In 1992, updated Voyager data revealed a slightly embarrassing mistake: Neptune and Uranus’ orbits are fine, and always were (once Neptune entered the picture). Neptune simply was less massive than originally thought. But we got a planet, Pluto, out of the mistake — at least for 76 years.
Mercury’s orbit also never made sense, according to Kepler’s laws, and its movement puzzled astronomers — among them the same LeVerrier who accurately predicted Neptune’s position. Astronomers were eager to find a new inner planet as well. But Mercury is much closer than Uranus, and it was less conceivable to posit a planet we somehow never noticed so close to us. And, just as importantly, so close to the Sun, with all the reflective glare that implies.

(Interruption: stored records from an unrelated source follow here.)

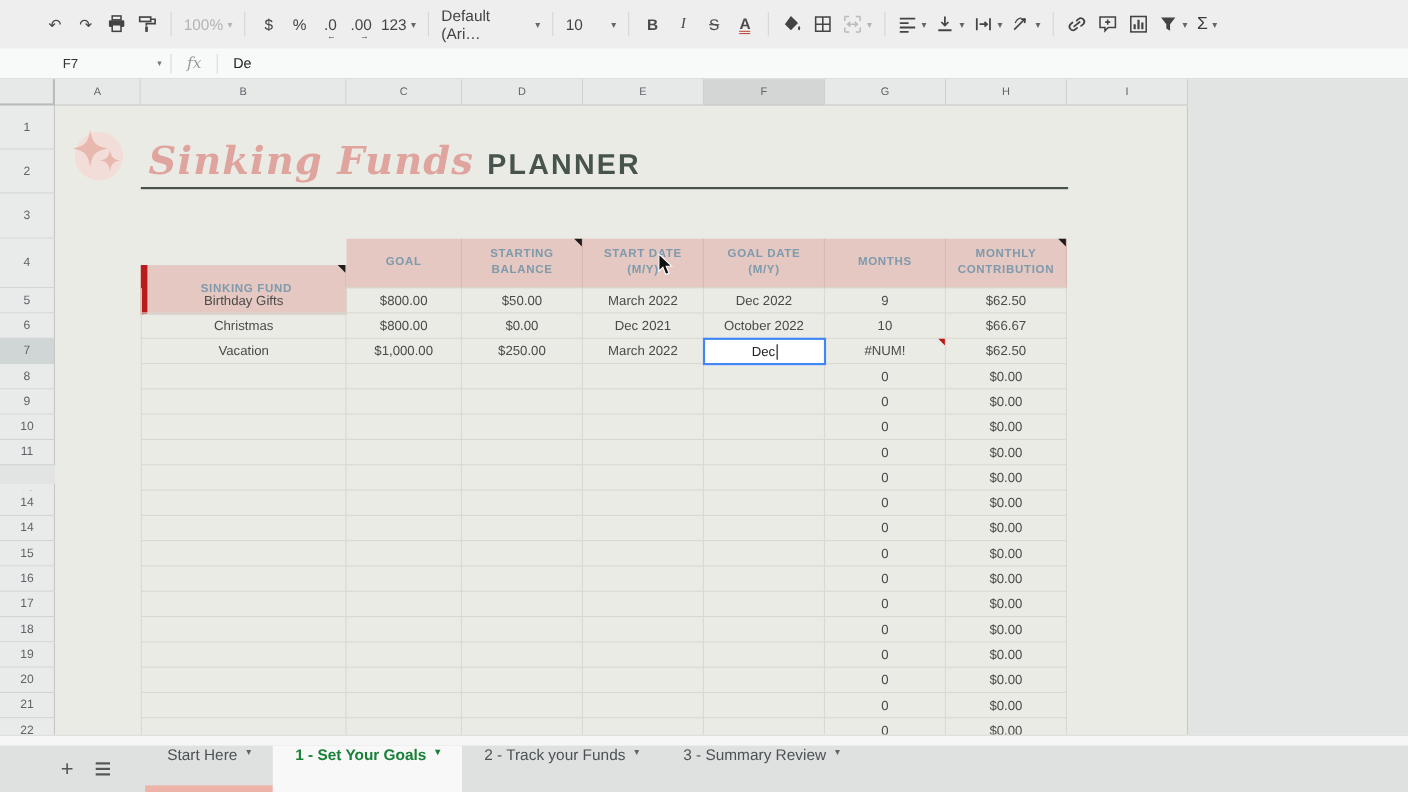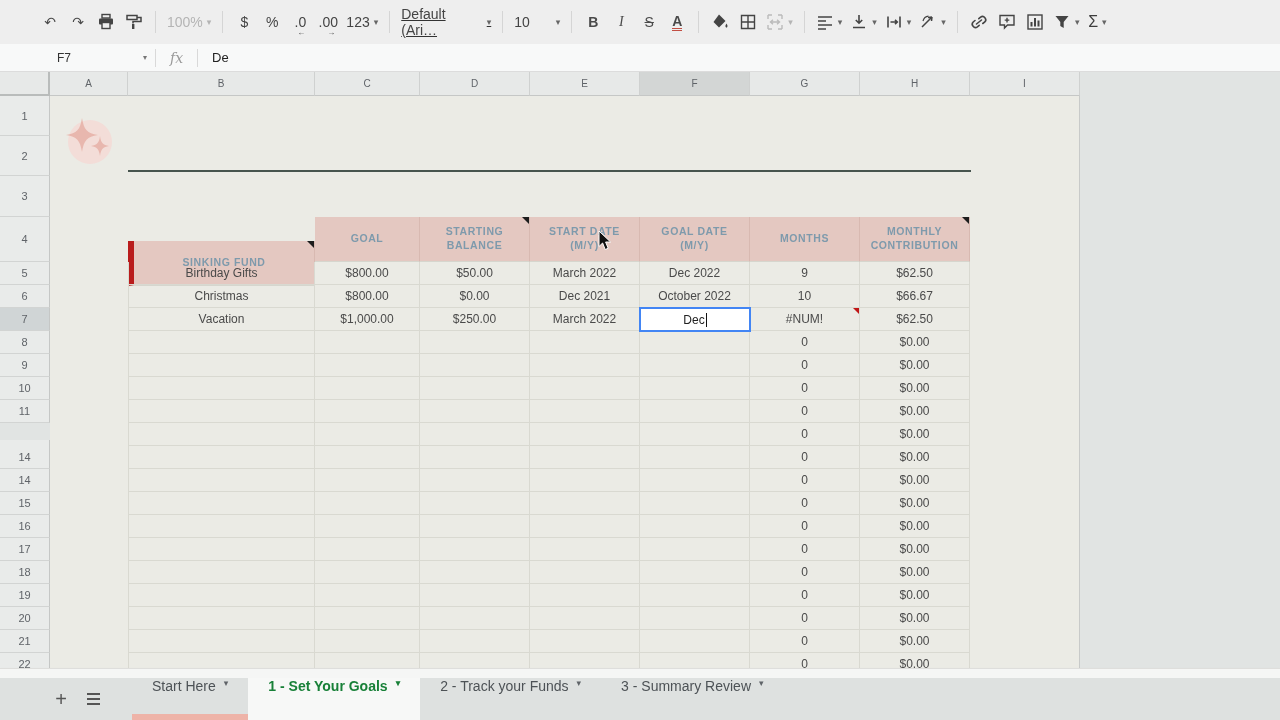--- a/index.html
+++ b/index.html
@@ -18,7 +18,7 @@
   .tb-italic { font-style:italic; font-family:"Liberation Serif", serif; }
   .tb-strike { text-decoration:line-through; }
   .tb-underA { border-bottom:3px double #c24f44; padding-bottom:0px; line-height:14px; font-weight:bold;}
-  .tb-font { width:96px; justify-content:flex-start; font-size:13px; color:#333;text-decoration:underline; }
+  .tb-font { width:96px; justify-content:flex-start; font-size:13px; color:#333; }
   .tb-size { width:52px; justify-content:space-between; font-size:13px; color:#333; }
   .dec-wrap { position:relative; }
   .dec-arrow { position:absolute; font-size:8px; color:#444; bottom:-1px; }

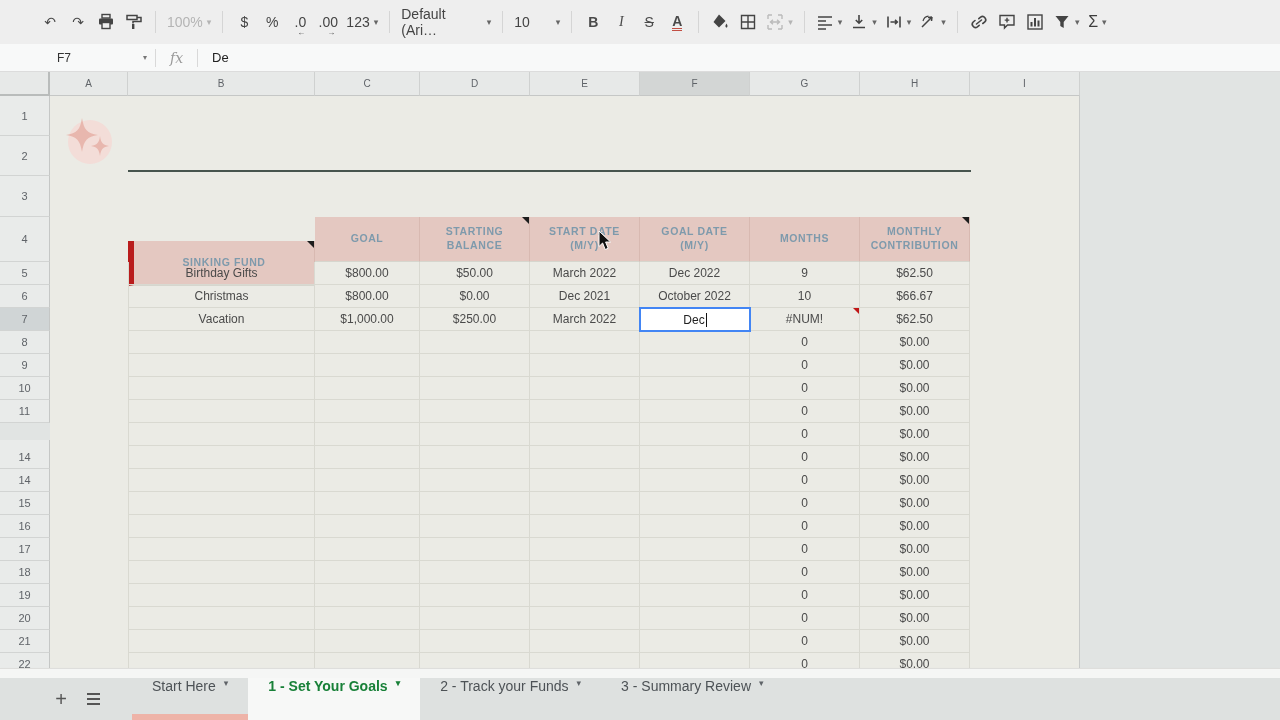--- a/index.html
+++ b/index.html
@@ -247,6 +247,10 @@
         <path d="M40 24 C41 31 43 33 49 34 C43 35 41 37 40 44 C39 37 37 35 31 34 C37 33 39 31 40 24 Z" fill="#e8b7ae"></path>
       </svg>
 
+      <div class="deco-title">
+        <span class="title-script">Sinking Funds</span>
+        <span class="title-caps">PLANNER</span>
+      </div>
       <div class="title-rule"></div>
 
       <div id="gutter">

Still, a stubborn group of astronomers maintained for decades that since Mercury’s orbit was off, something had to be perturbing it. Hence, the enduring rumors of a planet Vulcan, supposedly a tiny planet orbiting between Mercury and the Sun. Various astronomers even claimed to have observed Vulcan, though their findings were never reliably replicated.
Eventually, some seventy years after LeVerrier’s work, Einstein published his theory of relativity, including the idea of the curvature of spacetime by massive objects. Mercury, orbiting closest to the Sun, bears the brunt of this effect. Vulcan was a bust.
In 1999, a group of astronomers theorized that a planet they called Tyche, perhaps four times the mass of Jupiter, might lurk in the Oort Cloud, shepherding comets into the plane of the solar system. A planet that orbits nearly a quarter of a light-year from the Sun, as they described, could plausibly have been missed by most telescopes up to that point. But a planet that large would give off heat, and by 2014, NASA could conclude, based on scans of the infrared sky, that nothing so large cruised our outer solar system.
And now scientists are on the hunt for a ninth planet yet again. They have evidence: a growing pile of asteroids that lurk in suspicious clumps, as if swept there by an unseen hand — or planet, in this case. The planet in question should be large: more than twice the mass of Neptune. A new Pluto-sized world won’t resolve the orbital questions at hand.
And as our telescopes have gotten better and our observations have spanned a growing number of years, astronomers have found more worlds like Pluto beyond Neptune’s orbit. They will probably continue to find them. But another full-sized planet? Only time will tell.